• [HOW TO COMPLETE THIS TASK]:
Only the lines that contain the string "flex" belong in the answer; pull them from the records.

• [DATA RECORDS]:
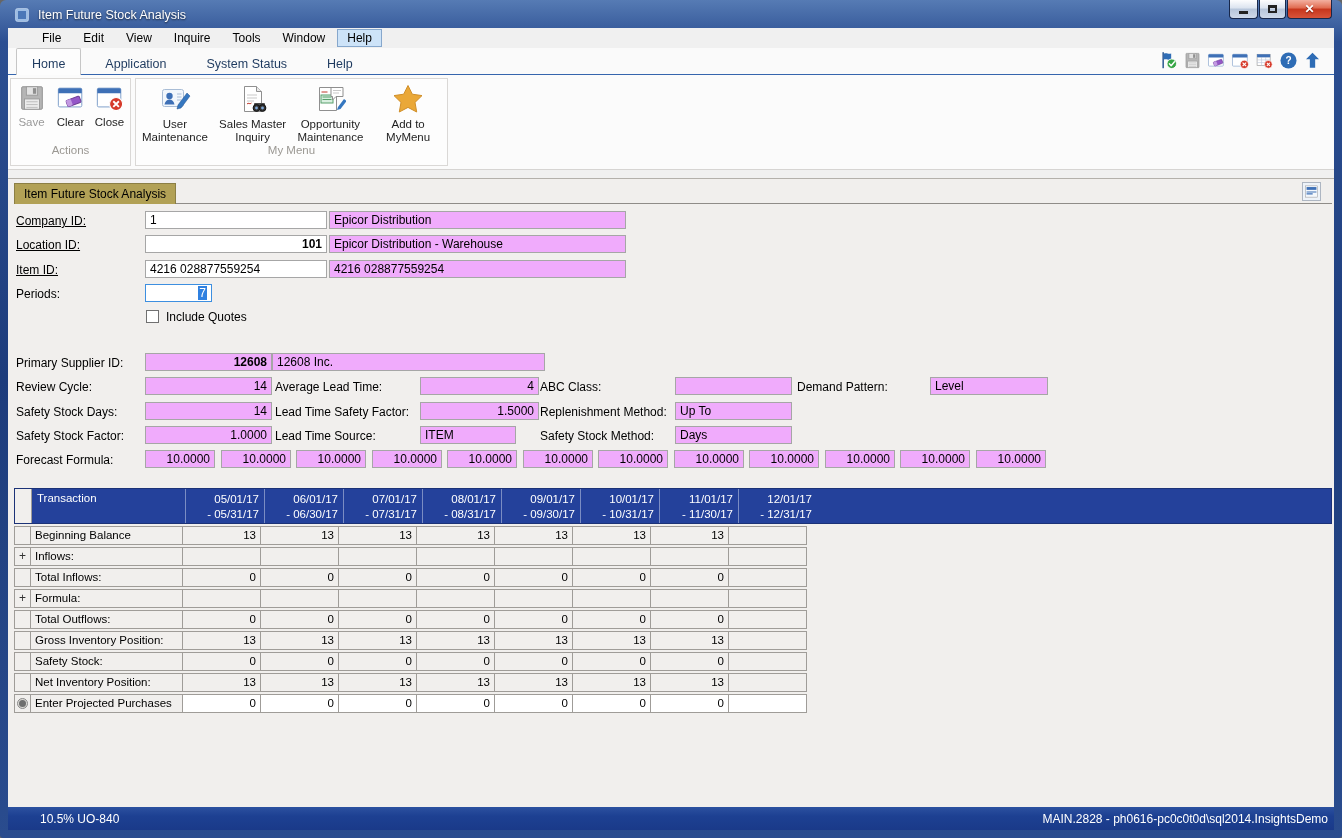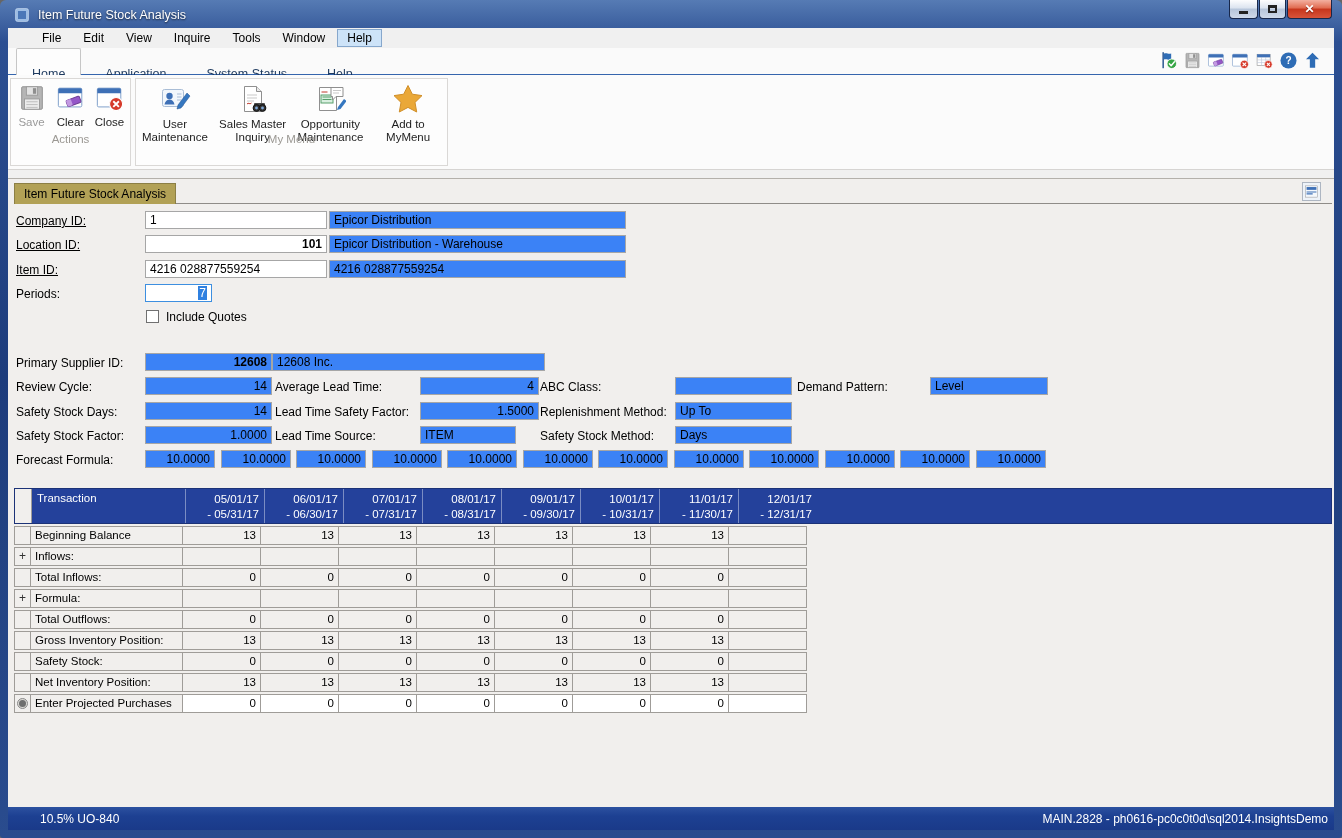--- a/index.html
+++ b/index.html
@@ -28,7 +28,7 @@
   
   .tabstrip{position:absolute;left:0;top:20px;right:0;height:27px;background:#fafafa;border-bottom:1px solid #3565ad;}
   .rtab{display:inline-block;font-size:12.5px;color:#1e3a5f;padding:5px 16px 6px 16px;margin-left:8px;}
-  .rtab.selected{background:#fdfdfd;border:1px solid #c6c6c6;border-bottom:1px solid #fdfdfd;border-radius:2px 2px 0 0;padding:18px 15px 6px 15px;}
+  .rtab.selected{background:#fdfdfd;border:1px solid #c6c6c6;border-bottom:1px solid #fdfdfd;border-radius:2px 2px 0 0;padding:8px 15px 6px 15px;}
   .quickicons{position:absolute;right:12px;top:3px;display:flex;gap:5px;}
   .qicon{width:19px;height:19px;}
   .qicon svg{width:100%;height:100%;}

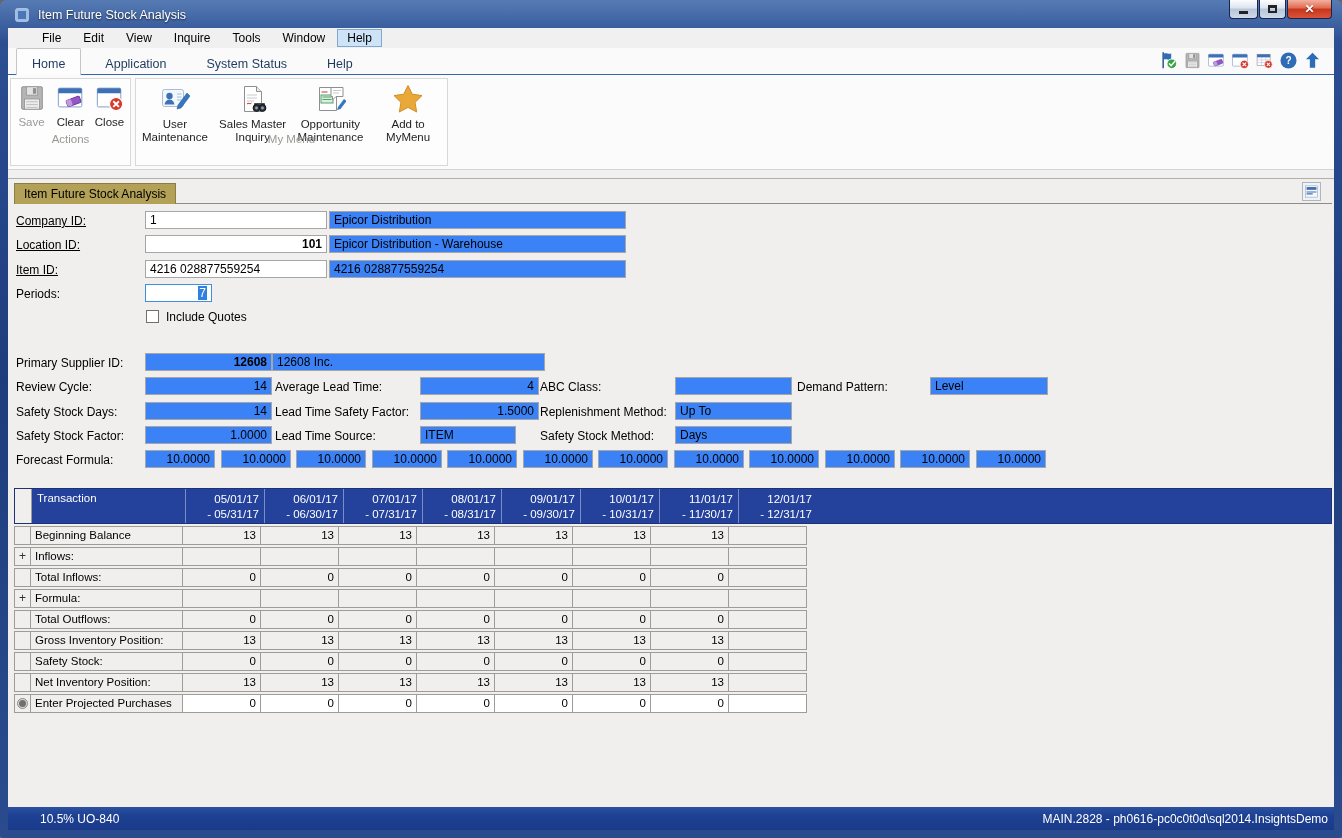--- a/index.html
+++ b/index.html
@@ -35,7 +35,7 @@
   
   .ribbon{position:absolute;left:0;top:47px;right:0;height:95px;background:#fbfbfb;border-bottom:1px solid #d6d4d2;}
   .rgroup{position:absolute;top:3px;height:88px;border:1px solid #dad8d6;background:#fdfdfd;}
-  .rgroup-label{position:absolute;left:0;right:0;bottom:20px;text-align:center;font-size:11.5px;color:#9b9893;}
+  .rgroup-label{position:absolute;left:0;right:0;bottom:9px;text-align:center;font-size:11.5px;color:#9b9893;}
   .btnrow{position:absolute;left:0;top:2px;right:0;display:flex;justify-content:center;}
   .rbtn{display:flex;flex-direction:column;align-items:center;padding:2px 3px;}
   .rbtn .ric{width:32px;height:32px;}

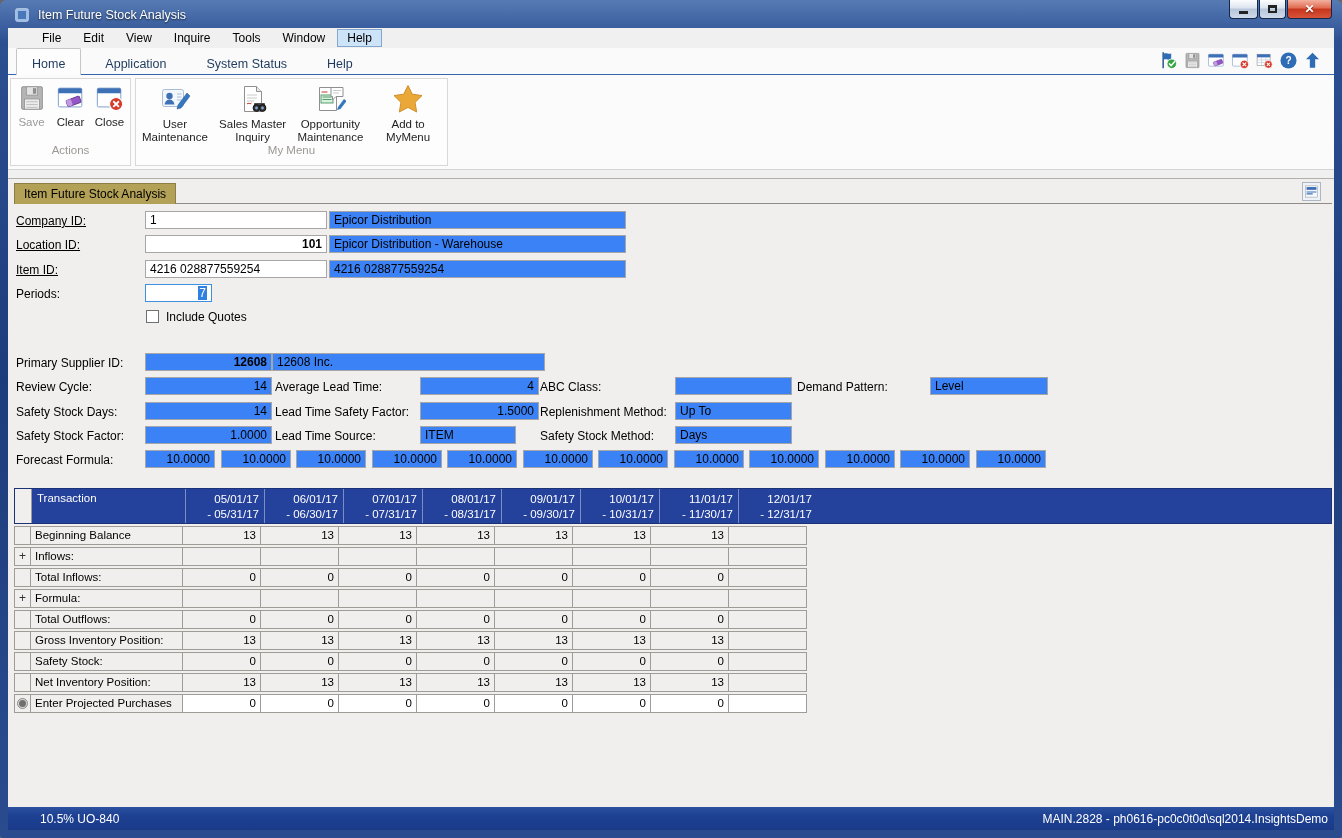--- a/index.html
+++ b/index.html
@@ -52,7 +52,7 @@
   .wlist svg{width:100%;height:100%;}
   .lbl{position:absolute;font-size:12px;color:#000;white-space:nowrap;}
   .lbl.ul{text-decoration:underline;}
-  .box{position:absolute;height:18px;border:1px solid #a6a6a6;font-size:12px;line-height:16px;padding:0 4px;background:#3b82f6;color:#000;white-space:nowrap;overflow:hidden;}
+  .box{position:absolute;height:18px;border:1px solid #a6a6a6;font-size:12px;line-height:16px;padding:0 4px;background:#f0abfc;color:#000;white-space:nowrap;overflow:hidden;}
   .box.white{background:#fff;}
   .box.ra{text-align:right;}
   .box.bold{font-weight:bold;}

• [RESPONSE AREA]:
   .quickicons{position:absolute;right:12px;top:3px;display:flex;gap:5px;}
   .btnrow{position:absolute;left:0;top:2px;right:0;display:flex;justify-content:center;}
   .rbtn{display:flex;flex-direction:column;align-items:center;padding:2px 3px;}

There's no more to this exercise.